Tuesday, December 30th, 2008

view of Kuala Lumpur
I admit to being a Chinese food enthusiast; although I’m a vegetarian, most Chinese restaurants can accommodate me by substituting soy bean curd (tofu) for meat/chicken/seafood. One of my favorite dishes – I usually order it with all my meals - is hot and sour soup, a staple in Chinese cuisine. I have had this particular soup at Chinese restaurants not only in my home town of San Francisco but all around the world, in places as far away as Accra, Ghana and Quito, Ecuador. The common denominator is that the soup is relatively spicy and has a certain thickness or consistency.

Believe it or not, the worst hot and sour soup that I have ever had was at Kim Liam Kee, a rather, large establishment located on Petaling Street in the heart of Kuala Lumpur’s famous Chinatown.

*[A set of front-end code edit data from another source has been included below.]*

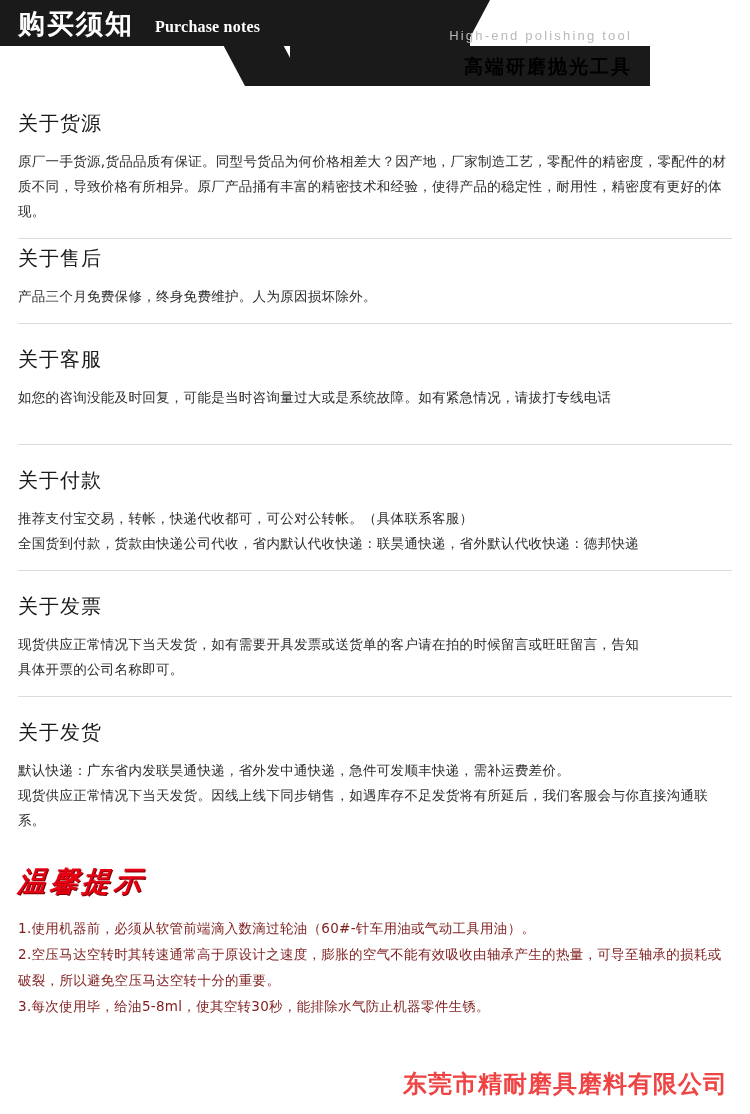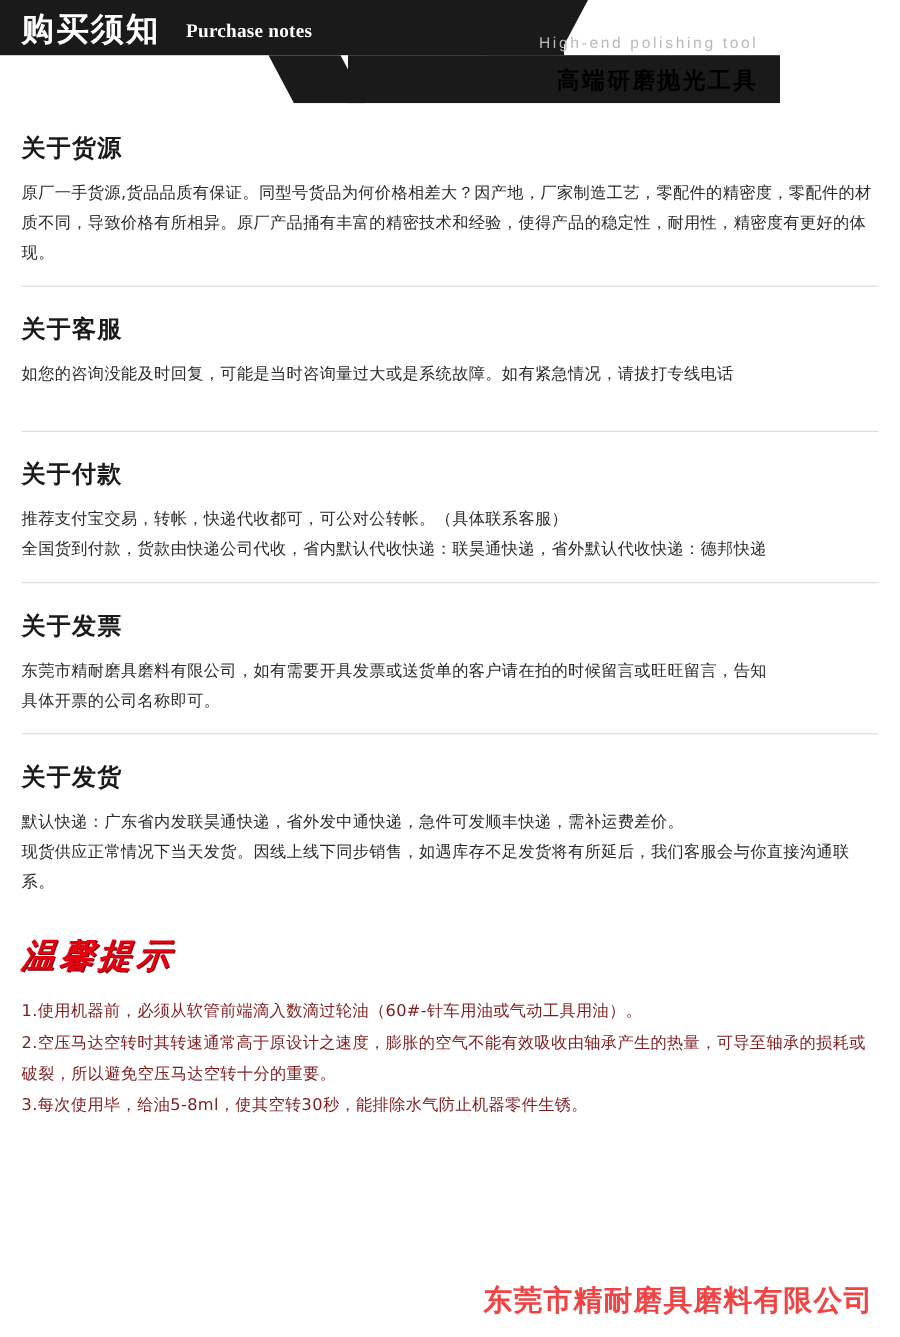"关于货源" .section-title { font-weight: bold -> normal }
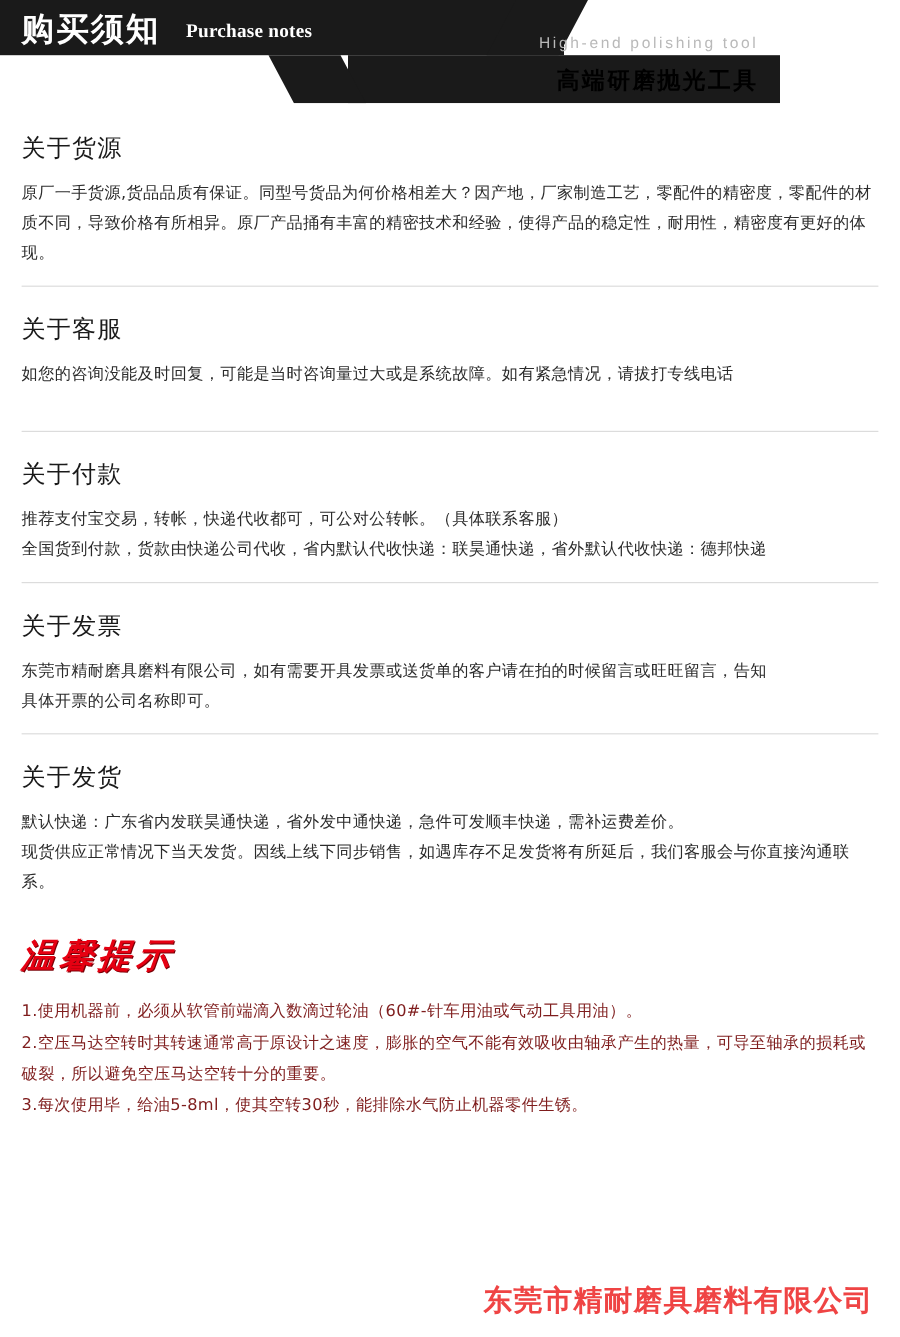"关于售后" div.section { html: none -> <div> <div>关于售后</div> <div>产品三个月免费保修，终身免费维护。人为原因损坏除外。</div> <hr> </div> }
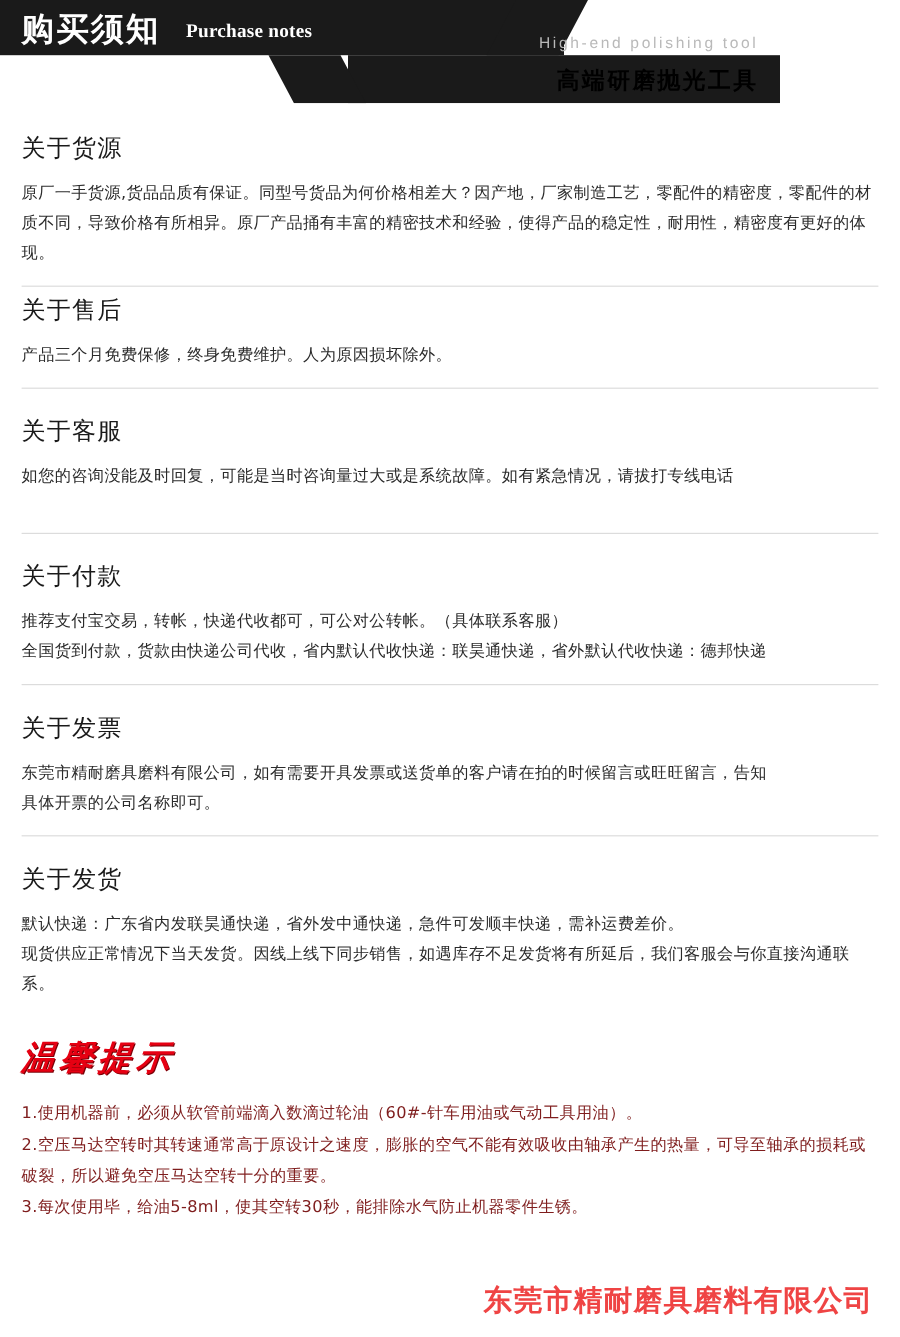"东莞市精耐磨具磨料有限公司，如有需要开具发票或送货单的客户请在拍的时候留言或旺旺" div.para { text: 东莞市精耐磨具磨料有限公司 -> 现货供应正常情况下当天发货 }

I ate at this establishment on Nov. 27 of this year - it was my first night in Kuala Lumpur, Malaysia’s capital city and after a strenuous day of travel, I really wanted a proper vegetarian meal. My hotel was an easy 5-minute walk to Chinatown and my decision to patronize this particular restaurant was primarily because of their rather large and very prominent signage.

I ordered two dishes at Kim Lian Kee – a vegetarian claypot dish with rice and a small hot and sour soup to the accompaniment of a Royal Stout. While the claypot dish was satisfactory, the soup was very watery and had hardly any taste – it was so bad, I thought I would let the management know about it. Now I’m a person who is not afraid to voice his opinions to the restaurant management if the service or the food is bad.

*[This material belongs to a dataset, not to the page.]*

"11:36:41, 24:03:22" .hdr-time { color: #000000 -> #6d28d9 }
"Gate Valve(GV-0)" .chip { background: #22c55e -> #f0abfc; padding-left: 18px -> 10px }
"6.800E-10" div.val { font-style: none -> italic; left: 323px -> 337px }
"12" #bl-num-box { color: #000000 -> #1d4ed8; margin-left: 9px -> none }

Expressing my dissatisfaction vociferously with the manager over the bland tasting soup, I opened up ‘a rather large can of worms’. Later on, I asked the manager to reprimand the young waitress for her very flippant comment when I requested the bill. After hearing my complaint, he smiled and replied “I am sorry sir, none of these girls have any training; they are hired off the street.” After hearing that, it was very difficult for me to refrain from laughing out loud!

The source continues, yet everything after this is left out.